Bypassing anti-bot systems involves several strategies:

  • Optimizing Request Fingerprints: Mimic typical user behavior by rotating headers and user-agent strings.
  • Using Rotating Proxy Pools: Rotate IP addresses to avoid IP blocking.
  • Fortified Headless Browsers: Use headless browsers with stealth capabilities to bypass JavaScript challenges.
  • Managed Anti-Bot Bypasses: Use proxy providers with built-in anti-bot bypass solutions.
  • Solving CAPTCHAs: Utilize CAPTCHA-solving services to automate CAPTCHA challenges.
  • Scrape Google Cache Version: Use cached versions of pages to bypass direct scraping defenses.
  • Reverse Engineer Anti-Bot: Analyze and adapt to specific anti-bot systems to find weaknesses.

Method #1: Optimize Request Fingerprints

Challenge

Websites analyze HTTP headers and user-agent strings to detect bot traffic. These headers can reveal a lot about the requester, such as the type of device, operating system, and even the browser version.

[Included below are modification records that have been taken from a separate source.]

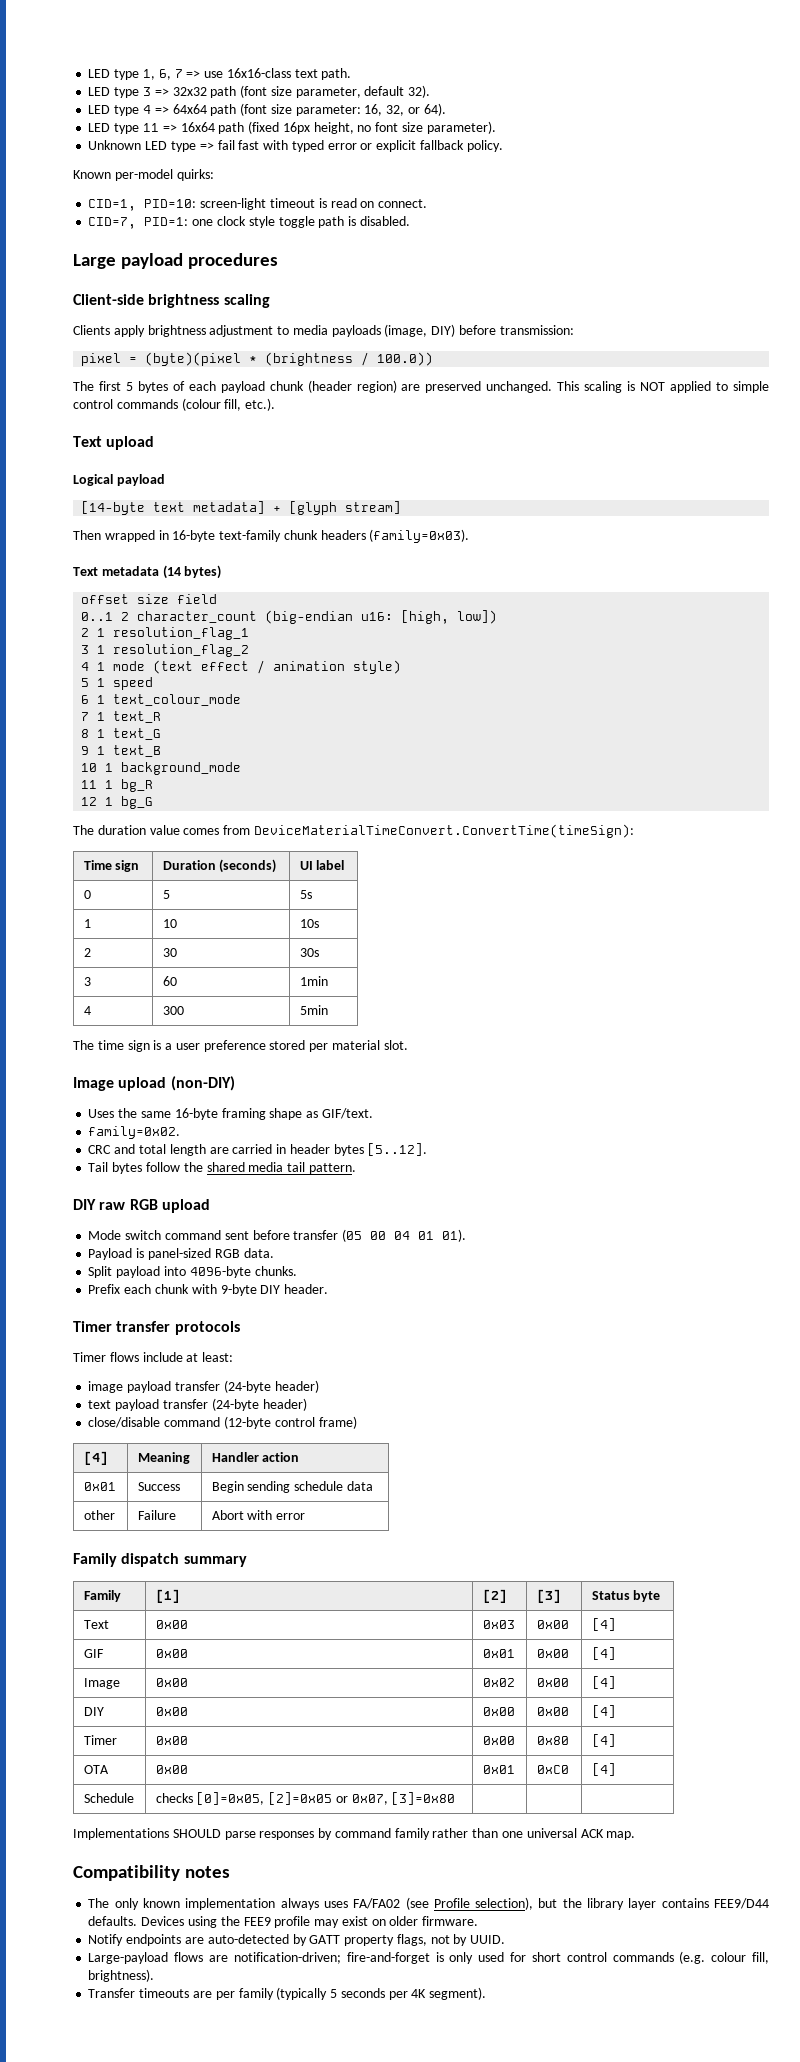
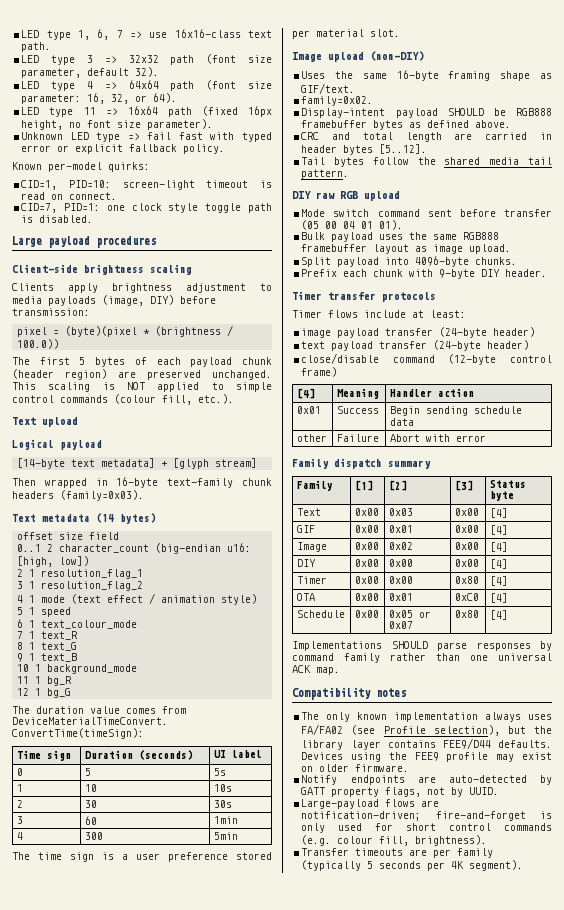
+ Display-intent payload SHOULD be RGB888 framebuffer bytes as defined above.
- Payload is panel-sized RGB data.
+ Bulk payload uses the same RGB888 framebuffer layout as image upload.
- Schedule | checks [0]=0x05, [2]=0x05 or 0x07, [3]=0x80 | | |
+ Schedule | 0x00 | 0x05 or 0x07 | 0x80 | [4]

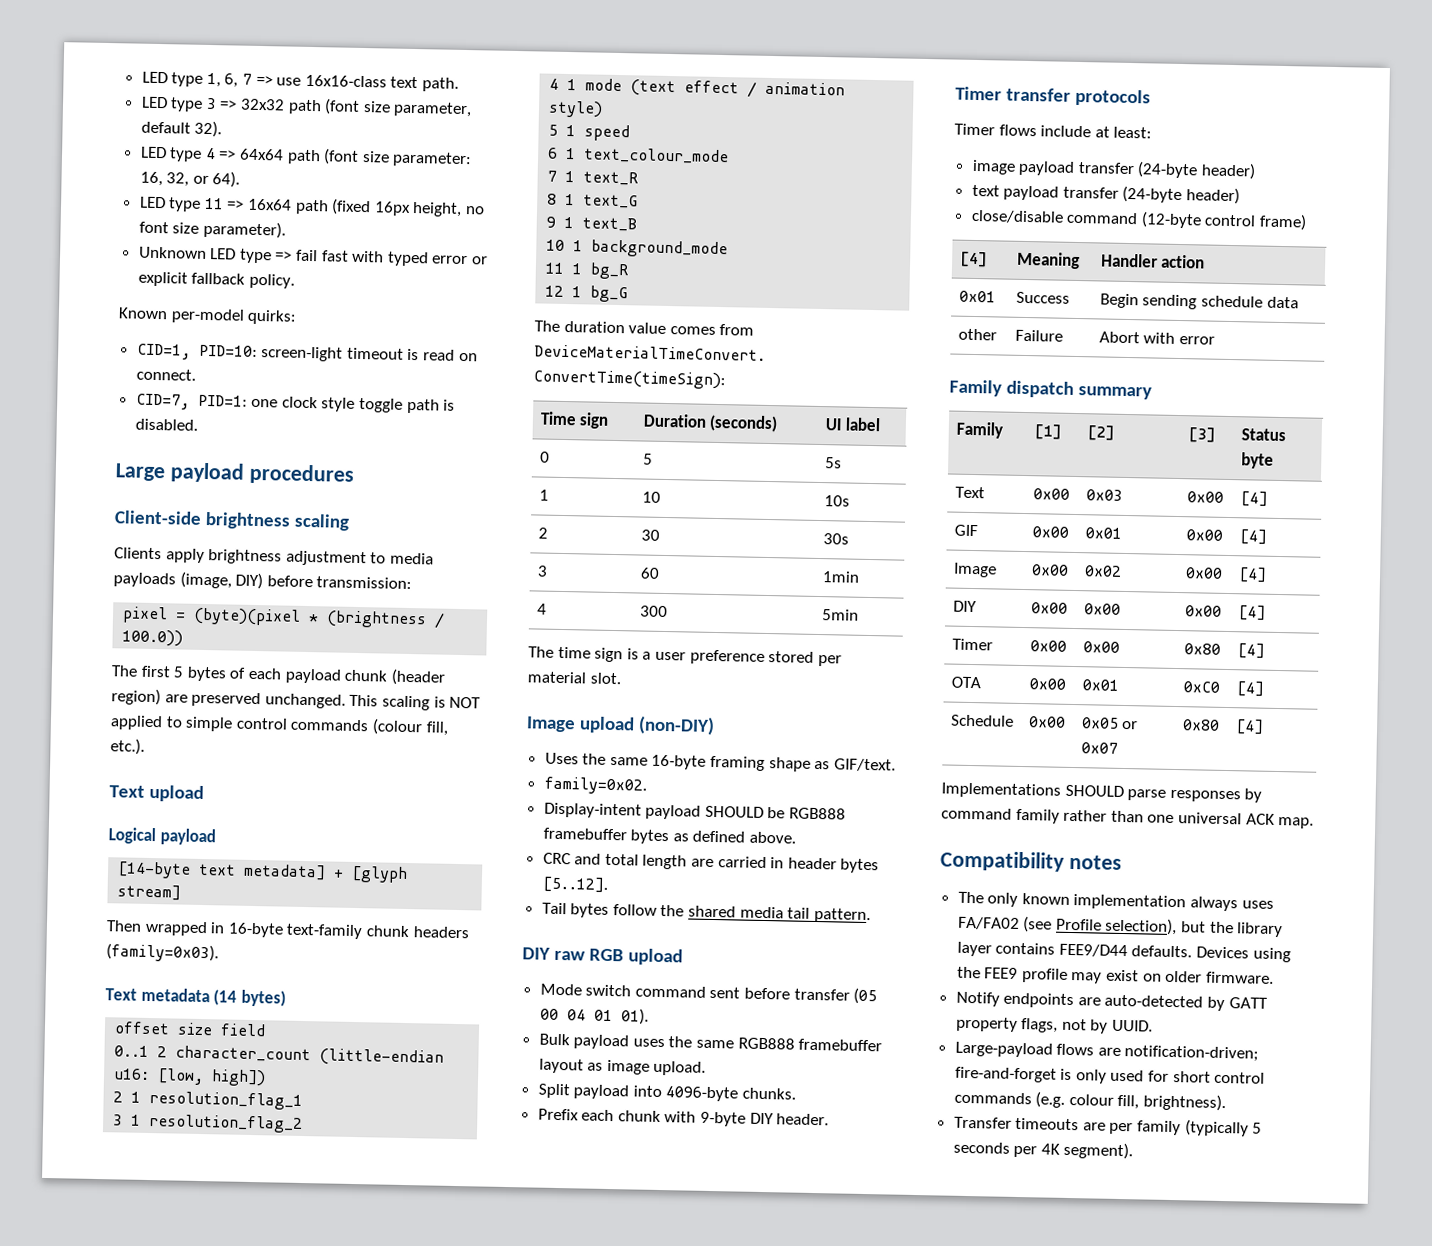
- 0..1 2 character_count (big-endian u16: [high, low])
+ 0..1 2 character_count (little-endian u16: [low, high])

By examining these details, websites can determine if a request is likely to come from a human user or a bot. If a site notices a pattern or an anomaly, such as too many requests from a single user-agent, it can block or restrict its access.

Network Tab Example

Below is a Google Chrome networking tab of Request Headers while accessing https://scrapeops.io. As you can see, there is a large number of headers being sent to the server. Each of these headers can be use to assess whether the request is coming from a human or a bot.

Network Tab Example

Solution: Header Optimization

To avoid detection, one effective strategy is to rotate your HTTP headers and user-agent strings. This means changing the headers with each request to make it look like requests are coming from different browsers, devices, and users.

This can help mimic typical user behavior and reduce the risk of getting blocked.

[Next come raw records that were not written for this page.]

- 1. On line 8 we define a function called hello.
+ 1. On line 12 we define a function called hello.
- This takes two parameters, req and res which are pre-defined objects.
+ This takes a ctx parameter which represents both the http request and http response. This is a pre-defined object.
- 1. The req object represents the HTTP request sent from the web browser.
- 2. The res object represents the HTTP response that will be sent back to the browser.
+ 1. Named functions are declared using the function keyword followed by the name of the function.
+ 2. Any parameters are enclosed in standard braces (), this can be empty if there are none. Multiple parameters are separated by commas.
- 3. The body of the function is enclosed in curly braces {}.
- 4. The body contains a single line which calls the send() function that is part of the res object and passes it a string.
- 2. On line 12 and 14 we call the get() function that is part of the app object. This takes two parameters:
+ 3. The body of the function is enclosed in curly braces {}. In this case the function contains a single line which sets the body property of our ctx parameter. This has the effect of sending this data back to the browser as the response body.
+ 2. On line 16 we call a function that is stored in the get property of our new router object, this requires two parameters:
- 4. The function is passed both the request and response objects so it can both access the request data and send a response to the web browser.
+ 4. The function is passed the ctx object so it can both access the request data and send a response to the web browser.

By using a variety of user-agent strings and customizing other headers, you make it harder for websites to identify and block your bot. Here’s a simple example using Node.js and the axios library:

Code Example:

const axios = require('axios');

const headers = [
'Mozilla/5.0 (Windows NT 10.0; Win64; x64) AppleWebKit/537.36 (KHTML, like Gecko) Chrome/91.0.4472.124 Safari/537.36',
'Mozilla/5.0 (Macintosh; Intel Mac OS X 10_15_7) AppleWebKit/537.36 (KHTML, like Gecko) Chrome/91.0.4472.124 Safari/537.36'
];

const randomUserAgent = headers[Math.floor(Math.random() * headers.length)];

axios.get('https://example.com', { headers: { 'User-Agent': randomUserAgent } })
.then(response => console.log(response.data))
.catch(error => console.error(error));

In this script, we have a list of user-agent strings that we randomly select from for each request. By rotating these user-agent strings, we reduce the chance of our requests being flagged as suspicious.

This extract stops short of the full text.